Burre came from Grün. He and his mother — his father had walked out on them when Burre’s little sister had drowned in the emergency water pond one winter — had two rooms in one of the tumbledown half-timbered houses behind the market; one evening he had pushed some photos under the dividing wall in the toilets: there, in one of the four stinking WC bays with their iridescent flypapers, was the only place you could have time for yourself, undisturbed, although naturally the more senior soldiers were aware of this and Musca liked to jump up the door, as if it were an assault wall, to see what was going on behind it.
Burre’s mother worked shifts as an adjuster in the Grün metal works. Every two weeks she sent her son a parcel, a tedious (the post office was at the other end of the little town) and expensive way of circumventing the unreliable guards at the barracks checkpoint, to whom she had at first given the parcels — Burre was never given a pass, Nip didn’t like him because, as the staff sergeant indicated, he was one of those who ‘ruin the company’s record’.

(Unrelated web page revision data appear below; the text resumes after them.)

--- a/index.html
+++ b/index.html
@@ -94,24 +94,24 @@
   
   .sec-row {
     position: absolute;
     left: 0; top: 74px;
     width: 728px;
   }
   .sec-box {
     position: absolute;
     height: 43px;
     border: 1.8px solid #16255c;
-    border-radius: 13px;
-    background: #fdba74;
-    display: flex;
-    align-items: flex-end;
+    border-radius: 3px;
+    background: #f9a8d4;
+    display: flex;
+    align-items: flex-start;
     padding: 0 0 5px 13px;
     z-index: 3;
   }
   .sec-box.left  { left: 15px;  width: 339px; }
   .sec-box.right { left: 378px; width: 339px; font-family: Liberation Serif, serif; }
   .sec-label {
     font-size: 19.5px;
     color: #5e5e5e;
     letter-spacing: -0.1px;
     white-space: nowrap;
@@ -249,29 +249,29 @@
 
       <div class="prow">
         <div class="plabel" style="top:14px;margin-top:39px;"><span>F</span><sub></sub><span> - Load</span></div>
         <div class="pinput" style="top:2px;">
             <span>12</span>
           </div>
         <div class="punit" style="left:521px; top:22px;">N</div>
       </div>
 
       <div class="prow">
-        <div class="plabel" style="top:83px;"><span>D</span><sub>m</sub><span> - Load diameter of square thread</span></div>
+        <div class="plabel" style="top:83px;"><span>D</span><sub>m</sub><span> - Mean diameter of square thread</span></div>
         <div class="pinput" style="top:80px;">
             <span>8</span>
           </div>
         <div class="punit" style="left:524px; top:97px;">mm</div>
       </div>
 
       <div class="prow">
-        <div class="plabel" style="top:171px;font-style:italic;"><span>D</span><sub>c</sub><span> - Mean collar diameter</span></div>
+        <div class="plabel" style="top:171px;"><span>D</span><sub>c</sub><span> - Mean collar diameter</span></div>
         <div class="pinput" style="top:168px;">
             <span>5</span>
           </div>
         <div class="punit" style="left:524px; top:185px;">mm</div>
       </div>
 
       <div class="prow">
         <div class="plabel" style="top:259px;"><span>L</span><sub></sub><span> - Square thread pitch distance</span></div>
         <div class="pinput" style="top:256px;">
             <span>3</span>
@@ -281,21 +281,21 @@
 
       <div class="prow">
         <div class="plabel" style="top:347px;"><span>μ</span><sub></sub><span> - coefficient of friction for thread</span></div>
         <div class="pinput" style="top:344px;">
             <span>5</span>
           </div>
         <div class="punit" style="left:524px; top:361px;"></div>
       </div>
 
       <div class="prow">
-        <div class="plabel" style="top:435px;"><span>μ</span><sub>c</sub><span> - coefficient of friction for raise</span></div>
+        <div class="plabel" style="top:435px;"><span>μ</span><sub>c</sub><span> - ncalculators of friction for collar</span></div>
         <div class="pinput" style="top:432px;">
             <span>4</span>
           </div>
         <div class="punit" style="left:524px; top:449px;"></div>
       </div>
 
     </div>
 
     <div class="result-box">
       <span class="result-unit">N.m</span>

‘Injustice is the spice of life,’ Tank Driver Popov said, regarding his toes, which needed some attention, calmly sticking his cap on his head and a turnover in his mouth: Company 4 was on guard duty, five days before the discharge of the soldiers in their third and the NCOs in their sixth half-year. Christian saw Burre’s mother sitting with Musca, Costa and a few drivers who were not on duty; she spoke falteringly, mumbling, Christian was amazed at the similarity in timbre to her son (Burre also had that colourless voice of indeterminate register), the similarity in their features, while at the same time finding it depressing, and as he handed his machine pistol to Ruden, who locked it in a weapons cupboard, as he took off cap and belt (a minor pleasure every time), he tried to remember something that was connected with that feeling of depression; but it only came back to him when he ran his fingers through his shorn hair: ‘The Hoffmanns’ hair whorl,’ his clock grandfather had said, ‘my father had it, I have it, your father has it and if you have children, Christian, you’ll find it on them, as faithful as ever … perhaps you’ll soon understand how funny and sad that is, you laugh and feel resigned. — Upbringing?’ He made a dismissive gesture. Christian had remembered that, although its meaning had remained unclear. Burre’s mother was dressed up in her Sunday best and Christian quickly realized she had come to plead for her son.